The aging of the Alaska workforce has been a major topic in the state legislature within the past year. The bipartisan coalition worked to solidify public worker opportunities and pensions this past year through Senate Bill 88 in the hopes of not only retaining better workers for longer, but also to support them after retirement.  

Dunbar said that his passion behind increasing the quality of life for Alaska comes not only from speaking to constituents face-to-face but from his personal experience as well.  

“I’m looking to get a home and start a family myself and it’s prohibitively expensive,” he said “People are leaving in part because they can’t find housing or quality childcare.”  

Dunbar said all of the work the Senate is attempting to accomplish with affordable housing and job opportunities serve overlapping goals for Alaska’s population.  

“Housing, childcare, quality of life and the workforce–all of these things are tied together. A lot of this is directly related to affordability,” he said.  

Photo courtesy of Forrest Dunbar

Dunbar said he wants to support young working families, citing the example of lacking childcare affecting the workforce by taking one parent out of the workforce entirely. He added that supporting young people in Alaska means giving them a sense that they have a future within the state.  

Dunbar believes that diversifying the economy into areas like tourism, remote work, and technology will not only give Alaskans opportunities, but hopefully attract remote workers who want to enjoy the unique experience of Alaska as well.  

“A lot of people move here for a sense of adventure and we want this to be a place for that,” he said.   

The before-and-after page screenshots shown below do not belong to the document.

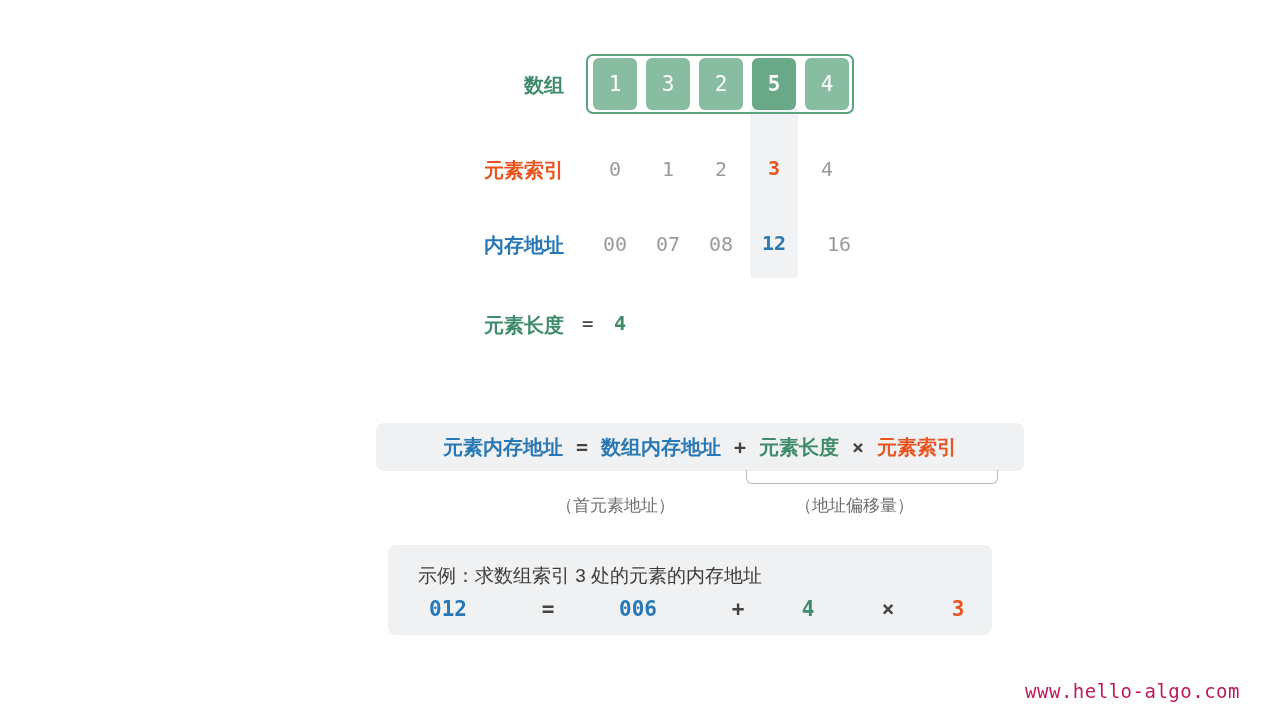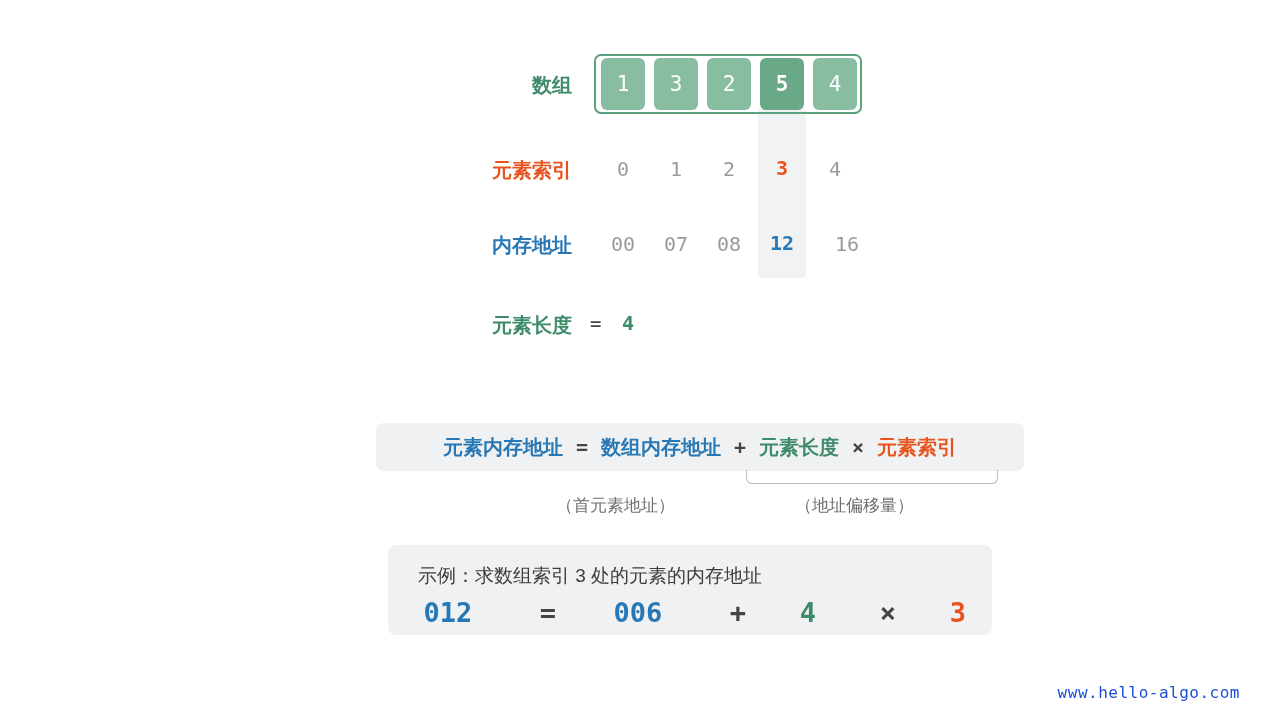--- a/index.html
+++ b/index.html
@@ -31,7 +31,7 @@
   
   .diagram {
     position: absolute;
-    left: 12px;
+    left: 4px;
     top: 0;
     width: 1100px;
     height: 380px;

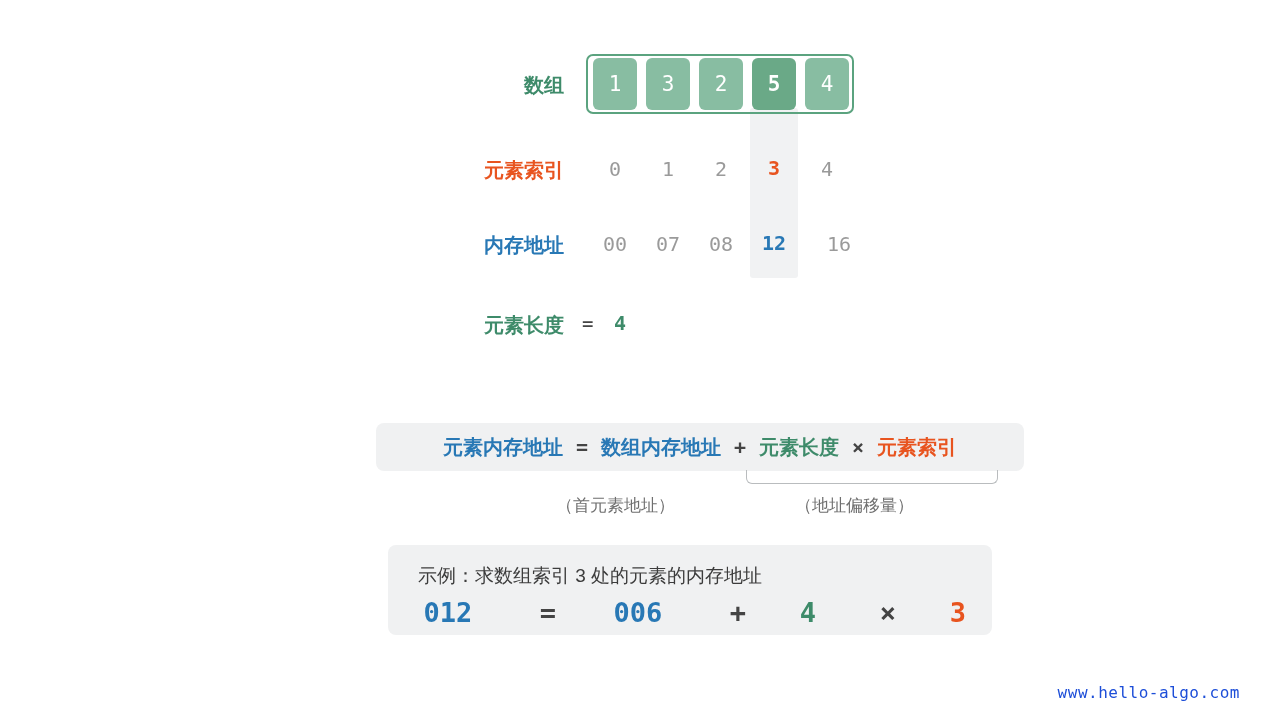--- a/index.html
+++ b/index.html
@@ -204,7 +204,7 @@
   }
   .ex-item {
     position: absolute;
-    font-size: 27px;
+    font-size: 21px;
     font-weight: bold;
     font-family: "DejaVu Sans Mono", monospace;
     text-align: center;

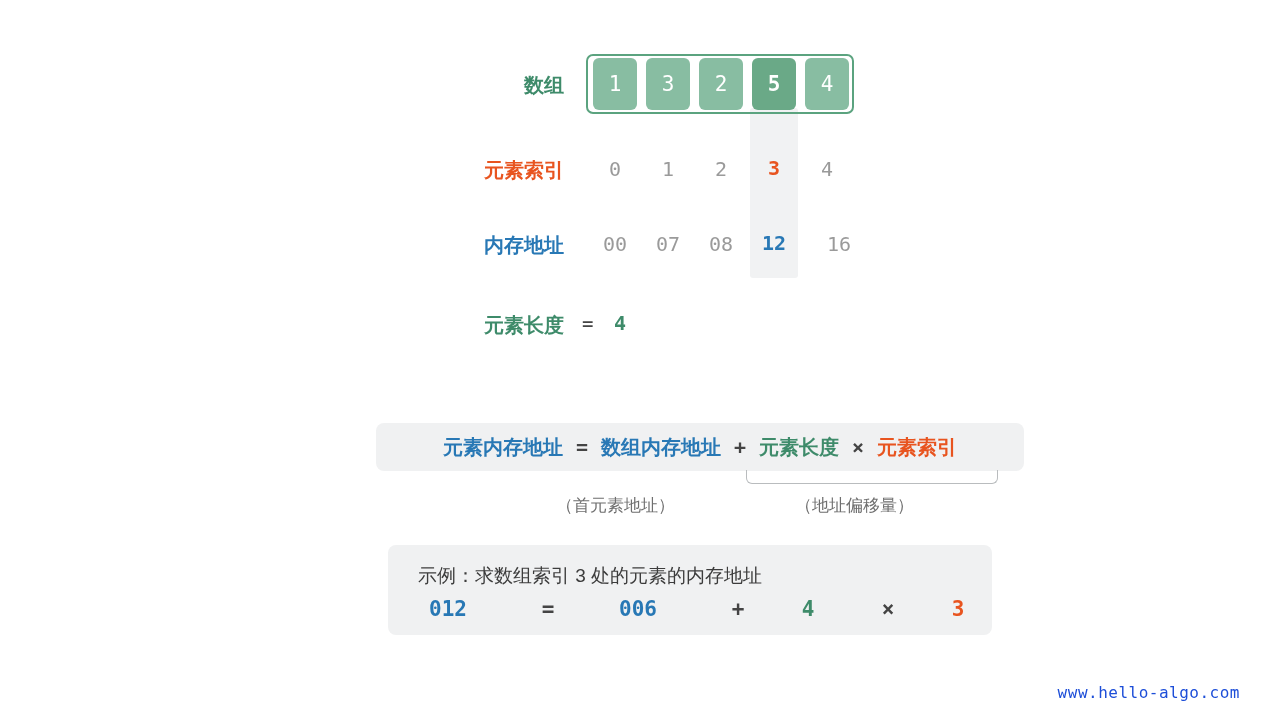--- a/index.html
+++ b/index.html
@@ -221,8 +221,8 @@
     position: absolute;
     right: 40px;
     bottom: 18px;
-    font-size: 16px;
-    color: #1d4ed8;
+    font-size: 19px;
+    color: #be185d;
     font-family: "DejaVu Sans Mono", monospace;
     letter-spacing: 0.5px;
   }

Much of the recent work accomplished by Dunbar and colleagues within the bipartisan coalition has been to support affordable housing. Dunbar, along with fellow Democrat Sen. Matt Claman, were co-sponsors on Senate Bill 77. The bill focuses on housing from two angles: the first is to help support new housing construction through tax exemptions, and secondly to increase taxes on properties that have become dilapidated beyond use.  

Dunbar said the bill is a marriage of many different housing related ideas that have been successful elsewhere, and finds equal ground between tax exemption and tax increase.  

“Conservative folks don’t ever want to increase taxes. But we don’t have sales or income tax so the funds have to come from somewhere,” Dunbar said of the bill.  

He said that so far moderate Republicans have been good to work with on SB 77, and if the bill makes it to the house floor he is hopeful it will pass.  

As for his ties to Cordova, Dunbar is thankful he had the chance to grow up in rural Alaska.   

Dunbar said he feels that in many ways Cordova is on the cutting edge of rural advancements, and cited how impressed he is with Cordova Electric Cooperative’s recent endeavors.  

Dunbar said he enjoyed coming back during a visit this summer and exploring the places that hold so much memory for him: from his old newspaper route along Whiteshed, to seeing the old Porter House where he lived for some time. Dunbar said growing up here gave him a unique perspective on life that he continues to carry with him in his current position within the state senate.  

“I still very much feel that Cordova is my hometown,” he said. “It reminds me that Alaska is both an urban and a rural state, and I feel very fortunate to have experienced life in both of those places.”  

This story was updated at 4:25 p.m. on Oct. 25 to accurately reflect specifics on statewide education funding, State Senate District J demographics and Dunbar’s family dynamic. Corrections: The bipartisan coalition increases education funding by $680 per student, Dunbar represents one of the poorest districts in Anchorage, and only his mom was an educator.